*** Records to use ***

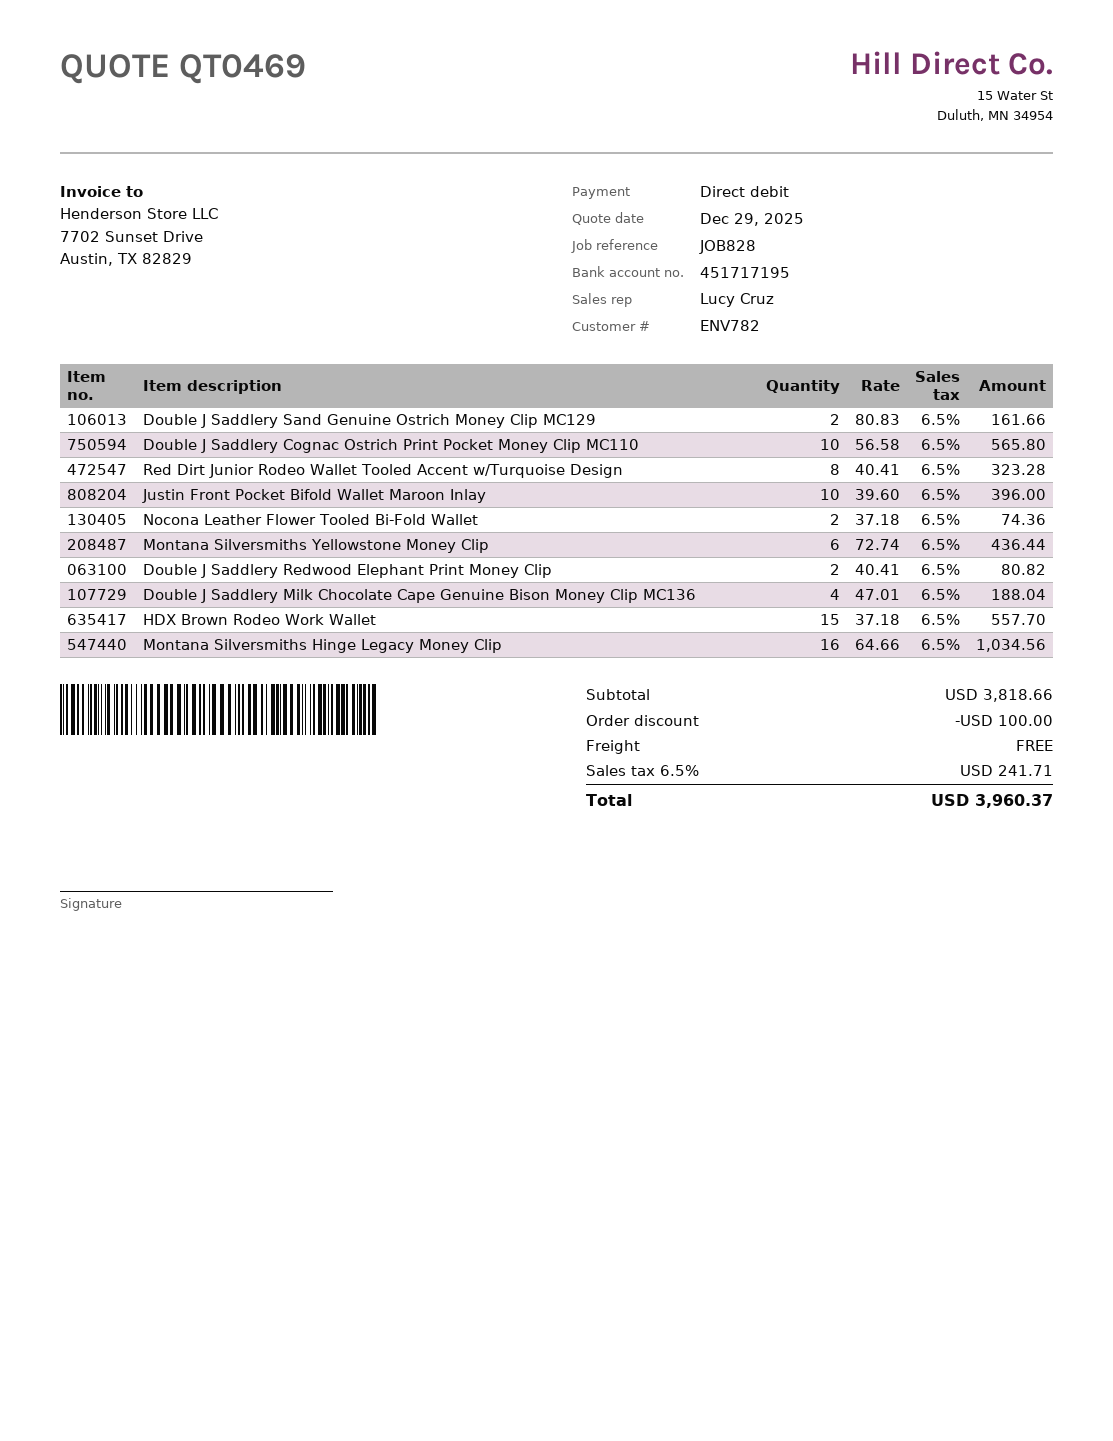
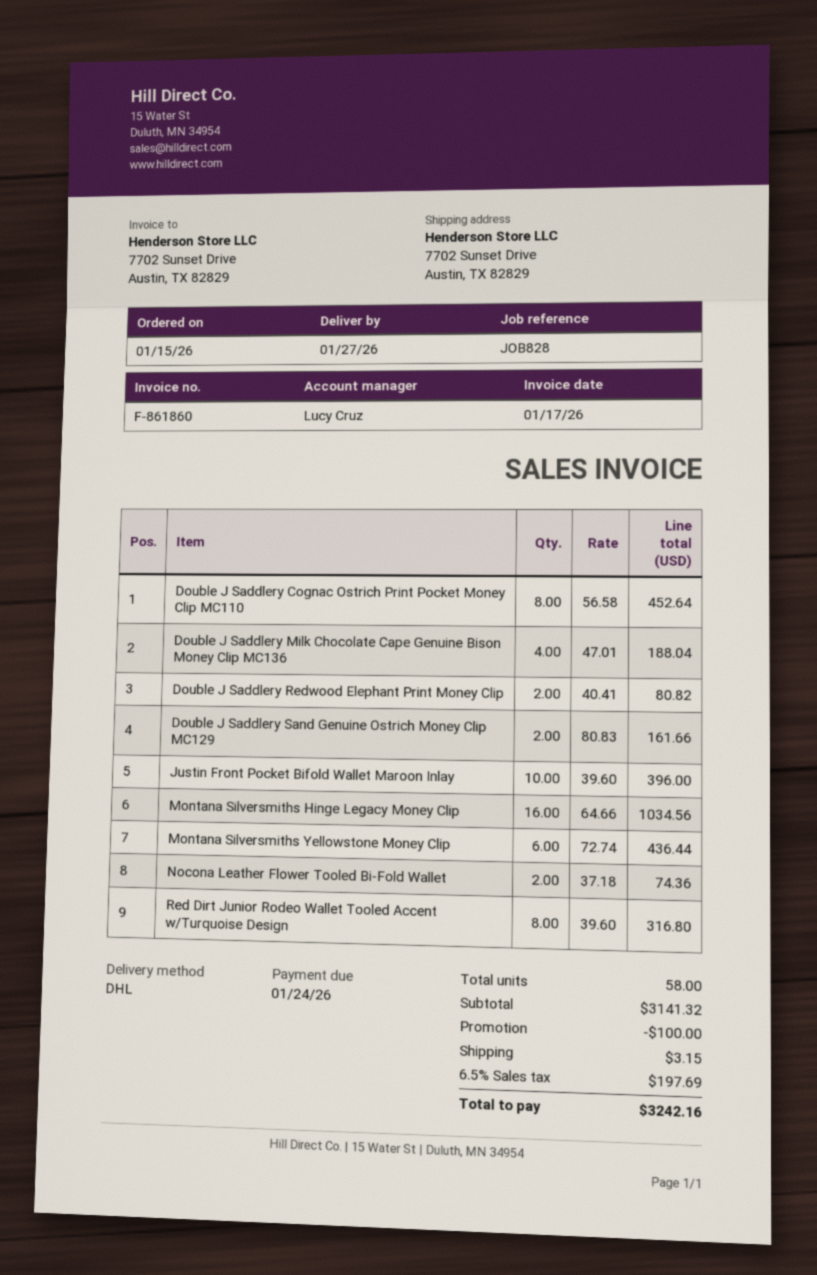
Double J Saddlery Cognac Ostrich Print Pocket Money Clip MC110: 10 x 56.58 = 565.80 -> 8 x 56.58 = 452.64
Red Dirt Junior Rodeo Wallet Tooled Accent w/Turquoise Design: 8 x 40.41 = 323.28 -> 8 x 39.60 = 316.80
HDX Brown Rodeo Work Wallet: 15 x 37.18 = 557.70 -> none
subtotal: 3818.66 -> 3141.32
shipping: 0.00 -> 3.15
tax: 6.5% = 241.71 -> 6.5% = 197.69
total: 3960.37 -> 3242.16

***

▸ Aim of the exercise:
Copy the lines from the one with "shipping: 0.00 -> 3.15" through the last line of the material above, exactly as they are and with no others.

▸ Answer to the exercise:
shipping: 0.00 -> 3.15
tax: 6.5% = 241.71 -> 6.5% = 197.69
total: 3960.37 -> 3242.16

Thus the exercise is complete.